• What to work on: Starting at the first line of the records below, reproduce every line up to and including the line with "serif; font-size:16px; color:#222;", but leave out all pictures.

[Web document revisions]
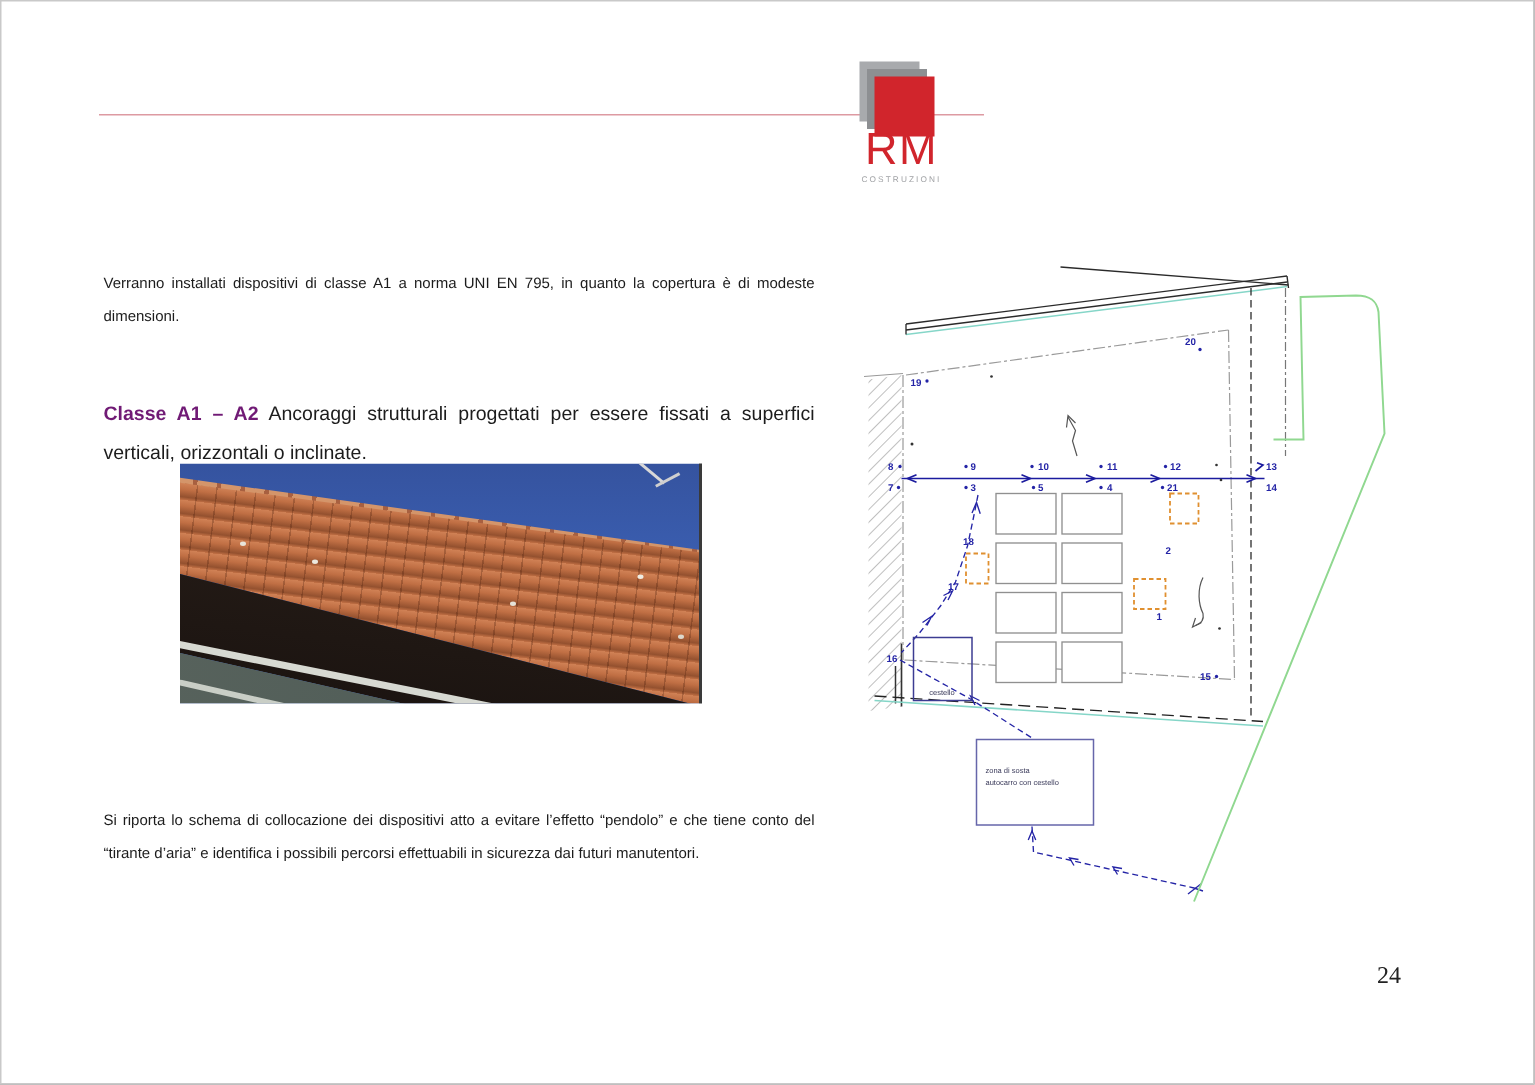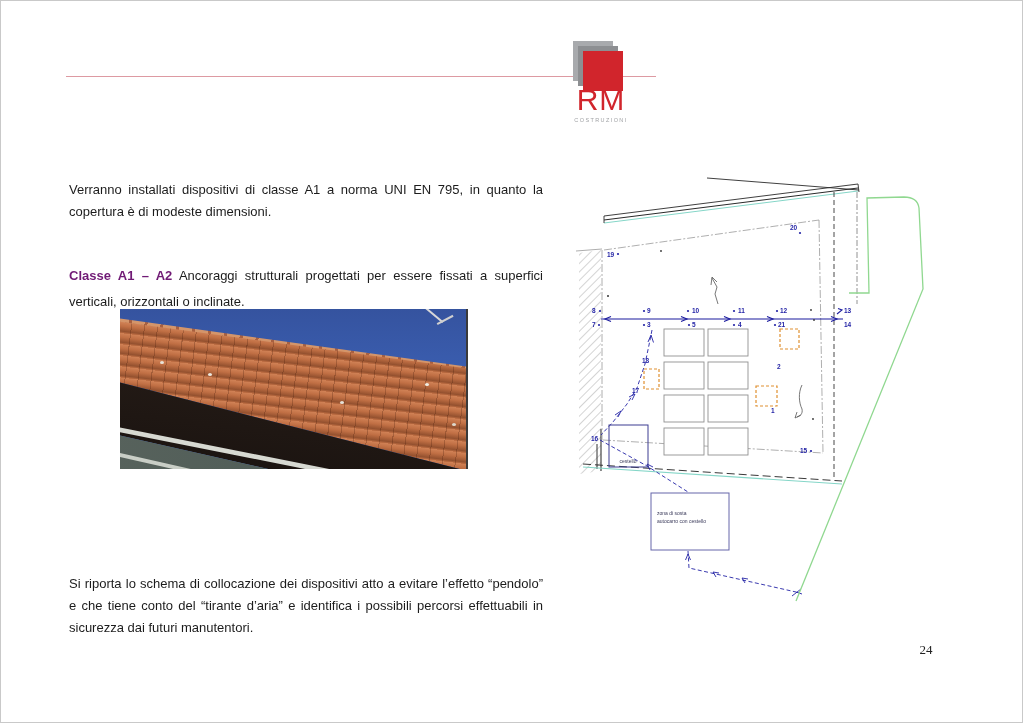--- a/index.html
+++ b/index.html
@@ -26,7 +26,7 @@
   }
   
   .title { position:absolute; left:68px; top:138px; width:480px; font-size:13.5px; font-weight:bold; color:#111; }
-  .para { position:absolute; left:68px; width:474px; font-size:13px; line-height:22px; text-align:justify; }
+  .para { position:absolute; left:68px; width:474px; font-size:10px; line-height:22px; text-align:justify; }
   .para1 { top:178px; }
   .classe { position:absolute; left:68px; top:262px; width:474px; font-size:13px; line-height:26px; text-align:justify; }
   .classe .lbl { color:#701a75; font-weight:bold; }

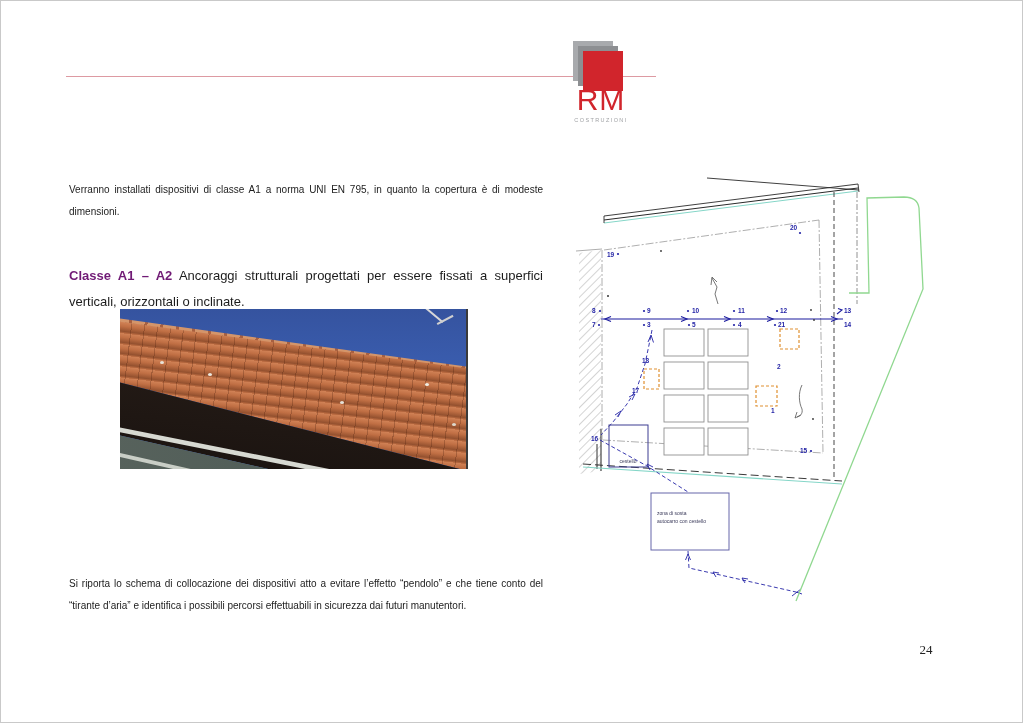--- a/index.html
+++ b/index.html
@@ -30,7 +30,7 @@
   .para1 { top:178px; }
   .classe { position:absolute; left:68px; top:262px; width:474px; font-size:13px; line-height:26px; text-align:justify; }
   .classe .lbl { color:#701a75; font-weight:bold; }
-  .para2 { top:536px;margin-top:36px; }
+  .para2 { top:536px; }
   .pagenum { position:absolute; left:905px; top:641px; width:40px; text-align:center;
              font-family:"Liberation Serif", serif; font-size:13px; color:#222; }
   

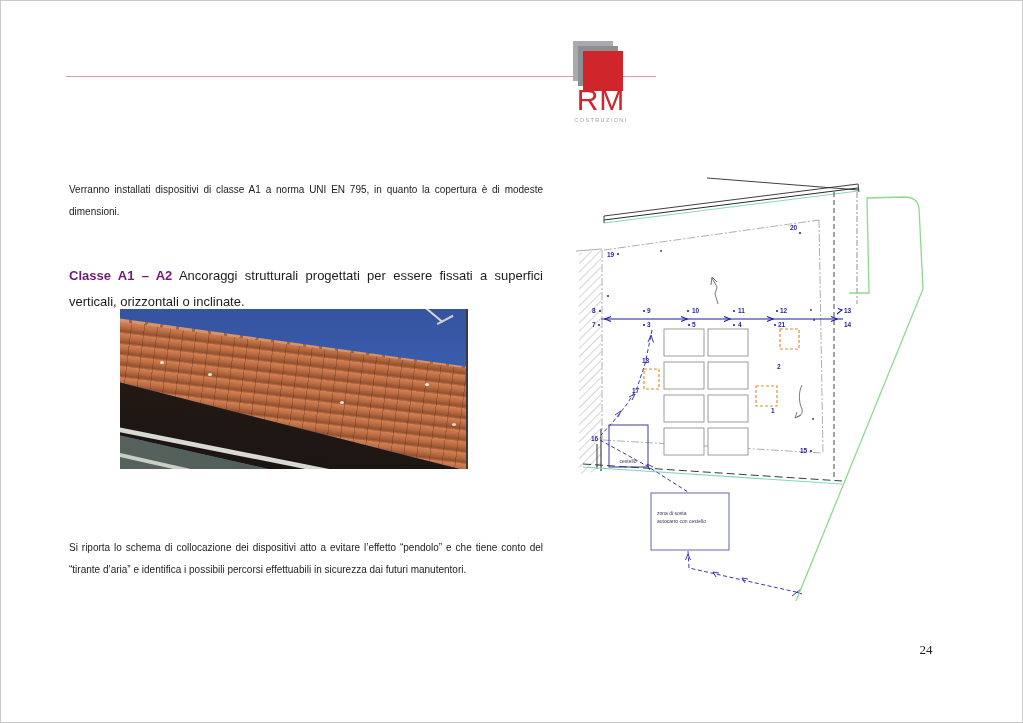--- a/index.html
+++ b/index.html
@@ -32,7 +32,7 @@
   .classe .lbl { color:#701a75; font-weight:bold; }
   .para2 { top:536px; }
   .pagenum { position:absolute; left:905px; top:641px; width:40px; text-align:center;
-             font-family:"Liberation Serif", serif; font-size:13px; color:#222; }
+             font-family:"Liberation Serif", serif; font-size:16px; color:#222; }
   
   .photo { position:absolute; left:119px; top:308px; width:348px; height:160px; overflow:hidden;
            border-right:2px solid #3a3a3a; }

• Exercise answer:
--- a/index.html
+++ b/index.html
@@ -26,7 +26,7 @@
   }
   
   .title { position:absolute; left:68px; top:138px; width:480px; font-size:13.5px; font-weight:bold; color:#111; }
-  .para { position:absolute; left:68px; width:474px; font-size:13px; line-height:22px; text-align:justify; }
+  .para { position:absolute; left:68px; width:474px; font-size:10px; line-height:22px; text-align:justify; }
   .para1 { top:178px; }
   .classe { position:absolute; left:68px; top:262px; width:474px; font-size:13px; line-height:26px; text-align:justify; }
   .classe .lbl { color:#701a75; font-weight:bold; }

--- a/index.html
+++ b/index.html
@@ -30,7 +30,7 @@
   .para1 { top:178px; }
   .classe { position:absolute; left:68px; top:262px; width:474px; font-size:13px; line-height:26px; text-align:justify; }
   .classe .lbl { color:#701a75; font-weight:bold; }
-  .para2 { top:536px;margin-top:36px; }
+  .para2 { top:536px; }
   .pagenum { position:absolute; left:905px; top:641px; width:40px; text-align:center;
              font-family:"Liberation Serif", serif; font-size:13px; color:#222; }
   

--- a/index.html
+++ b/index.html
@@ -32,7 +32,7 @@
   .classe .lbl { color:#701a75; font-weight:bold; }
   .para2 { top:536px; }
   .pagenum { position:absolute; left:905px; top:641px; width:40px; text-align:center;
-             font-family:"Liberation Serif", serif; font-size:13px; color:#222; }
+             font-family:"Liberation Serif", serif; font-size:16px; color:#222; }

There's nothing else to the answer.